On 11 May 2006, at 17:16, Amir Karger wrote:
I've given up temporarily on biomart, and decided I should get my query
working on martshell first.
My first question: why is it that when I list datasets, I see
hsapiens_gene_ensembl, but not hsapiens_gene_ensembl_structure? Is it
somehow a sub-dataset?
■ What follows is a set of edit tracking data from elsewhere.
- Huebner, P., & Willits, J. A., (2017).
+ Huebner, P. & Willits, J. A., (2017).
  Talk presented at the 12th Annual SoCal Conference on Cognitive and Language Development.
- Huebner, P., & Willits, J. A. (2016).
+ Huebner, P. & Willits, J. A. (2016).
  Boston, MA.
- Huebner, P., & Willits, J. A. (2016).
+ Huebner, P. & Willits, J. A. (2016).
How am I supposed to know it exists if list
datasets doesn't show it?
You can't query invisible datasets directly in MartShell (just like
you cannot do it
in MartView either) . The available datasets can be found below:
MartShell> list datasets;
agambiae_gene_ensembl
amellifera_gene_ensembl
btaurus_gene_ensembl
celegans_gene_ensembl
cfamiliaris_gene_ensembl
cintestinalis_gene_ensembl
dmelanogaster_gene_ensembl
drerio_gene_ensembl
frubripes_gene_ensembl
ggallus_gene_ensembl
hsapiens_gene_ensembl
mdomestica_gene_ensembl
mmulatta_gene_ensembl
mmusculus_gene_ensembl
ptroglodytes_gene_ensembl
rnorvegicus_gene_ensembl
scerevisiae_gene_ensembl
tnigroviridis_gene_ensembl
xtropicalis_gene_ensembl
(only visible are listed)
I was excited to get results from a query, like this:
MartShell> using hsapiens_gene_ensembl get ensembl_transcript_id where
hgnc_symbol in (BRCA1, BRCA2);
ENST00000357654
ENST00000380152
ENST00000267071
My second question: the BRCA1 gene (ENSG00000012048) has a ton of
transcripts
(http://www.ensembl.org/Homo_sapiens/geneview?gene=ENSG00000012048) but
on the web page, most of them have an NP number, and only one
ENST00000357654, is described as BRCA1. If I want all the exons for ANY
transcript of this gene, do I need to first query the gene ID, then
query all exons based on that gene ID? I thought that giving an HGNC
symbol would return anything associated with the GENE that has that
symbol.
I agree that this is more intuitive but Ensembl maps their entries per
transcript rather than per gene. If you want more details about this
mapping
you should contact Ensembl helpdesk ([EMAIL PROTECTED])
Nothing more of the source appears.